■林春丽
火车上,在“辛勤劳作”下,手机终于还是罢工了。我无聊地坐在座位上,十四小时的车程可不好过,在试过睡觉、玩手指失败后,无奈地把头侧向窗口观察起了风景,却是不一样的天地。
窗外动车停在站点,一个男人捶打着卡住了的行李箱拉手,乘务员站在站台目送着火车,还没来得及看清第三个人的动作,火车已经送走了这一站的一切。
玻璃上的景色流动了起来,绿色的农田、绿色的树木,在速度的推动下模糊在一起成了一条绿带,于白茫茫的天色下尤为醒目。有时火车也会慢下来,这时又会发现很多色彩夹杂在这片绿色里:匍匐在农田里忙活的红色雨衣;伫立在山间无言的黑瓦白墙;翻滚在河道里,和玻璃窗上透明雨水截然不同的黄色河浪。外边景色的一切,在高架桥上车窗里的人看起来,都像特摄剧的模具一样迷你。
窗外的雨还在下着,隔着玻璃却听不到半点声音,雨滴密布了整个车窗,散落各处。若是以数学的规则去看它们,那么没有一个能合格,但在文学的世界里,它们宛若四散的透明琉璃碎片,或大或小,都有自己的独特棱角,变形地折射出加工后的大千世界,是天地间最富有创造力的艺术家。
雨越下越大,安静的话,隔着玻璃甚至能隐约听到雨水敲打的声音。四散的琉璃早已消失不见,被一条条或斜或竖的水痕冲刷取代,雨水用力地冲撞着玻璃,狰狞面孔整个摊在玻璃上扭曲炸开,仿佛有什么冤情要控诉、有什么怨气要倾泻。
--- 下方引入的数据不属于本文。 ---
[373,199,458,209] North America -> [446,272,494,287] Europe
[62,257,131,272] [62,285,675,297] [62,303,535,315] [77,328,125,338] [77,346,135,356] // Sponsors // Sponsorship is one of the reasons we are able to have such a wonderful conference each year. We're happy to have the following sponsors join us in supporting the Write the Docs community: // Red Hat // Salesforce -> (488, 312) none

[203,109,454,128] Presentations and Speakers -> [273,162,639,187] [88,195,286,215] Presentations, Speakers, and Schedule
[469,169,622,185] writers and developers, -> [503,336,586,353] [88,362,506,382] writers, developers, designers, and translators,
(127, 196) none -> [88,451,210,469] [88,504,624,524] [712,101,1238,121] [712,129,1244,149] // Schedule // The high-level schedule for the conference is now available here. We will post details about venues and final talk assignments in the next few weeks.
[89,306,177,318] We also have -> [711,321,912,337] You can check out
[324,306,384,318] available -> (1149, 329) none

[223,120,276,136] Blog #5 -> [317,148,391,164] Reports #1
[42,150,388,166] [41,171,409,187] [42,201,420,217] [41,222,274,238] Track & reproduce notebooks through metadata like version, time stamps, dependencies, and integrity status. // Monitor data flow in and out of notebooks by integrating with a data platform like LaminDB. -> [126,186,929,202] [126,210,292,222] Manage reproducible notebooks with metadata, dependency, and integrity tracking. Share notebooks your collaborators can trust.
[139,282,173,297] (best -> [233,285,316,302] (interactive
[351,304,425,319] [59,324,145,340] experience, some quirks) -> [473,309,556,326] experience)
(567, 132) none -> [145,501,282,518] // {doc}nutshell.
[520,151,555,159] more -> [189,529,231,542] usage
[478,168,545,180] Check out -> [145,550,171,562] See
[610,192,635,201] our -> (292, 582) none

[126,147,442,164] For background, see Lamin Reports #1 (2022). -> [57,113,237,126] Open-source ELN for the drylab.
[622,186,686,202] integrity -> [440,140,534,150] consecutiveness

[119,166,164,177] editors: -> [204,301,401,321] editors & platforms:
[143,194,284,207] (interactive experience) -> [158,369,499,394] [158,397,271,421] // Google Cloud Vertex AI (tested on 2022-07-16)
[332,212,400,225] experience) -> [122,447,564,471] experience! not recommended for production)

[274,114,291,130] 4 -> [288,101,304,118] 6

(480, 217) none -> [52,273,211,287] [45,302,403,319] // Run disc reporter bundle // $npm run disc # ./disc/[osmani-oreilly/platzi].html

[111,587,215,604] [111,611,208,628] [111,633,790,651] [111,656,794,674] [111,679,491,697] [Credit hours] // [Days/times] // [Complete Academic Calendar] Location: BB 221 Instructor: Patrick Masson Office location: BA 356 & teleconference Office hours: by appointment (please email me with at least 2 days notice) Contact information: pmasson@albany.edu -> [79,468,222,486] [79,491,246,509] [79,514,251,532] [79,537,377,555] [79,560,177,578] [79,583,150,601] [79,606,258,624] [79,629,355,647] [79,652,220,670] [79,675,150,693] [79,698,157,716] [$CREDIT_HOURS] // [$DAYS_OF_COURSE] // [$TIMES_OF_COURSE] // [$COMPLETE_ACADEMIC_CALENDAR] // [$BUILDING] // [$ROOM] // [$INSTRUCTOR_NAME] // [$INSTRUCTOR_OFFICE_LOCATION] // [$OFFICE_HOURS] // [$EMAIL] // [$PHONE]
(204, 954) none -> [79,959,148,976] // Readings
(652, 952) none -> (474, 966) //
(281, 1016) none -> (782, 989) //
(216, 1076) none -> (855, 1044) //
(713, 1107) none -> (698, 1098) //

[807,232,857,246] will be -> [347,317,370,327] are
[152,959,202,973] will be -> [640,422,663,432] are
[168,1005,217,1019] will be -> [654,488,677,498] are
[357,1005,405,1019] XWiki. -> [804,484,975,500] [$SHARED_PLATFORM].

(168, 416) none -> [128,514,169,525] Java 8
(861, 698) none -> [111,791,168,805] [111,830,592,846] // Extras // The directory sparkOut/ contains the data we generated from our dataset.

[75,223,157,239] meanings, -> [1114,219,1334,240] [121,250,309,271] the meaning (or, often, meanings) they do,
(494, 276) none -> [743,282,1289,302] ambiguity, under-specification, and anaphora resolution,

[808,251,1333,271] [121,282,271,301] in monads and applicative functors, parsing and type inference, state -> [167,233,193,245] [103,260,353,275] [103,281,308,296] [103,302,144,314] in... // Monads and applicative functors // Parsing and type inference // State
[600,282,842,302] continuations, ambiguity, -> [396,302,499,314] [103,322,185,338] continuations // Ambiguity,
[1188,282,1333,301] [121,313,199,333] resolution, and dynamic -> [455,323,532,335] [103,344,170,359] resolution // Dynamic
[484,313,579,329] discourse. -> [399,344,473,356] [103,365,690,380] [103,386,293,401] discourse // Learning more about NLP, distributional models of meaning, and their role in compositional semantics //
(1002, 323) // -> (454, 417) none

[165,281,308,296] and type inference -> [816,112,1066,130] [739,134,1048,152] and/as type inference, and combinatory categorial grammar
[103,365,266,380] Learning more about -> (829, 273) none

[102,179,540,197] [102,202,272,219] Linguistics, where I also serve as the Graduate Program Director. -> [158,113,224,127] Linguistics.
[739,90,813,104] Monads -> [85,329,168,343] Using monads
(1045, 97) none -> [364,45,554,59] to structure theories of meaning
它们不甘心地扒着窗子却又无力抵抗地球的重力,滑落成条状飞速地消失在玻璃窗上,下一条水痕又顶替而上,如此循环不止。真奇怪,水痕在脸上就是伤心难过,在玻璃窗上却无人问津。为什么要这么拼命呢?明知道是飞蛾扑火?我自作多情地带上了人类的感情色彩去判断后,只觉得惋惜。
雨慢慢小了下来,窗外开始出现了起伏不断的山丘,逐级抬升的梯田和间或出现的隧道,是我熟悉的家乡的感觉。又是一个隧道,耳朵出现了久违的不适感。窗户上的雨水又有了改变,在车厢抖动的影响下在窗子上抖动着下坠,窗外的黑暗和窗内的明亮对比,使水珠尤为明显,熠熠发光,像是心情喜悦、急切归家而跑动起来的游子。不过这大概也是我的情感滤镜在作祟吧。
天色变暗,雨停了,白茫茫的天空中开始能看见一点云与云间的缝隙,一些淡墨色的云雾裹挟着远处的山,宛若仙境。车窗已经没有新的水滴了,慢慢蒙上了薄薄的雾气,只留下了稀稀疏疏的水痕,排列组合起来倒像是水墨画中遒劲的梅花枝干,不逊外面的青山绿水,颇有意境。
车内,蓝色制服的乘务员坐在空位上休息,嬉戏的孩子在走道里跑闹,更多的是躺在三人座位上,一个个或男人或女人起伏的胸脯。想象中会有的泡面味汗臭味并没有出现,反而是一种列车里独有的空调味,干净寂谧的感觉。
我在这样的气氛下伏案提笔,将这些情景描绘了下来,时不时抬头观察加以确认,那一刻我觉得自己仿佛是拿着画板在创作的大画家,不禁沾沾自喜,颇有成就感,为我的第一篇火车随笔,虽然微不足道,但这是手机数据所不能带给我的。